Affaire Snowden/NSA : le point de vue de Stéphane Grumbach, directeur de recherche à l'Inria (Institut national de recherche en informatique et en automatique).
Après l'imbroglio diplomatique autour de l'escale forcée, mercredi 3 juillet à Vienne, de l'avion présidentiel bolivien, suspecté de transporter l'ex-informaticien et agent de la NSA en fuite Edward Snowden, qui a valu à la France de se ridiculiser une fois de plus à l'international, les négociations commerciales sur un accord de libre-échange entre l'Europe et les États-Unis débuteront bel et bien mercredi 8 juillet.
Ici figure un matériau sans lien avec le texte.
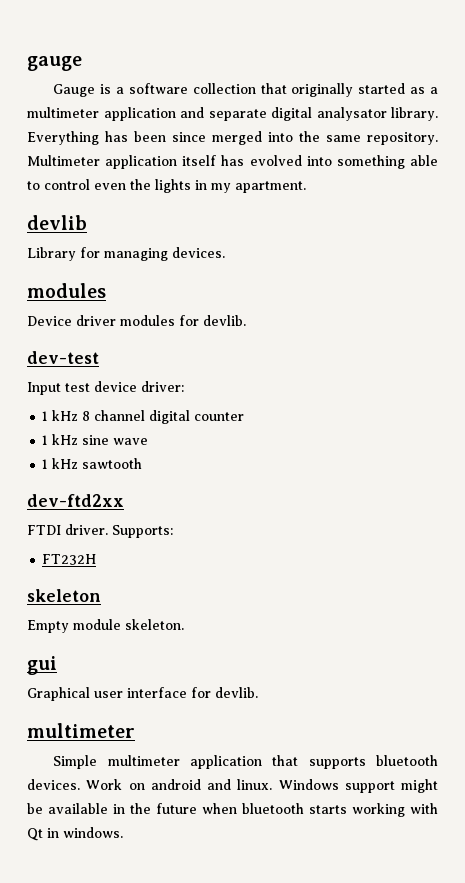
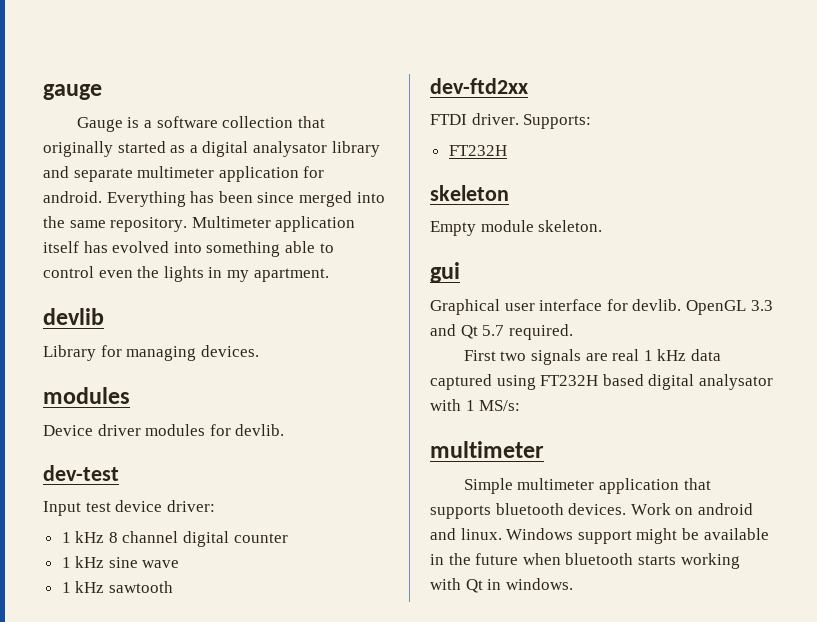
[27,107,438,121] multimeter application and separate digital analysator library. -> [202,141,380,157] [43,166,325,182] [43,191,102,203] digital analysator library and separate multimeter application for android.
(258, 692) none -> [685,300,773,315] [430,324,573,340] [463,349,721,365] [430,374,773,390] [430,399,521,411] OpenGL 3.3 and Qt 5.7 required. // First two signals are real 1 kHz data captured using FT232H based digital analysator with 1 MS/s:

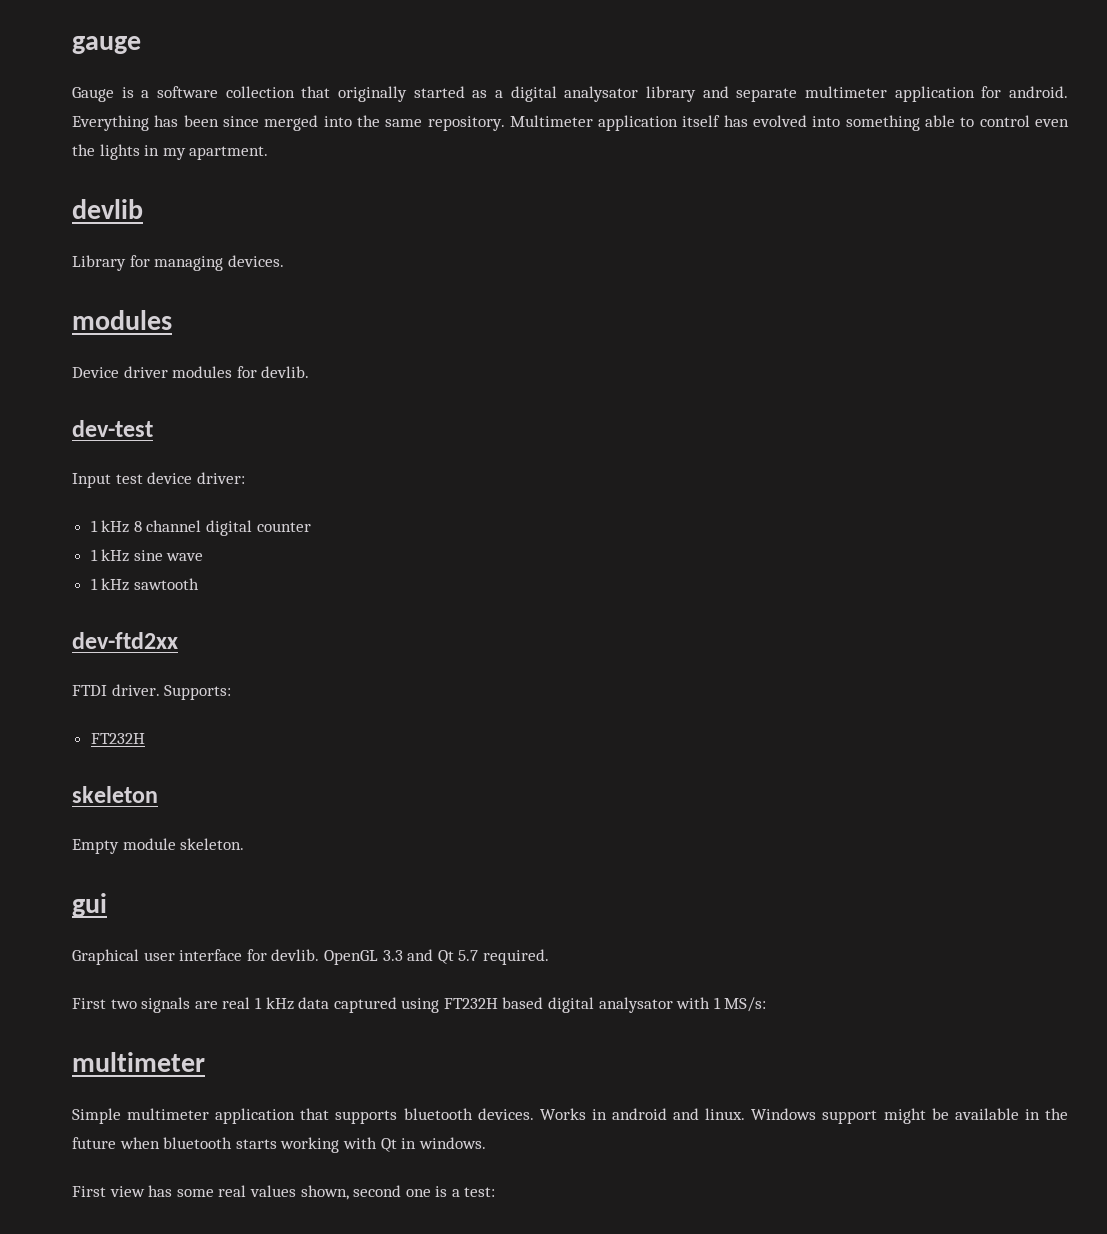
[630,503,694,515] Work on -> [539,1108,607,1120] Works in
(573, 584) none -> [72,1185,496,1200] // First view has some real values shown, second one is a test:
C'est le président de la Commission européenne en personne qui s'est chargé de l'annoncer, mettant ainsi un terme aux réticences françaises d'ouvrir ces discussions transatlantiques. José Manuel Barroso a également précisé que des “groupes de travail” seraient mis en place, qui auront pour tâche de mesurer et d'analyser l'impact des pratiques d'espionnage américain.
Nous avons demandé à Stéphane Grumbach, directeur de recherche à l'Inria (Institut national de recherche en informatique et en automatique) au sein du laboratoire lyonnais Dice (Données de l’Internet au cœur de l’économie), son point de vue sur l'affaire Snowden.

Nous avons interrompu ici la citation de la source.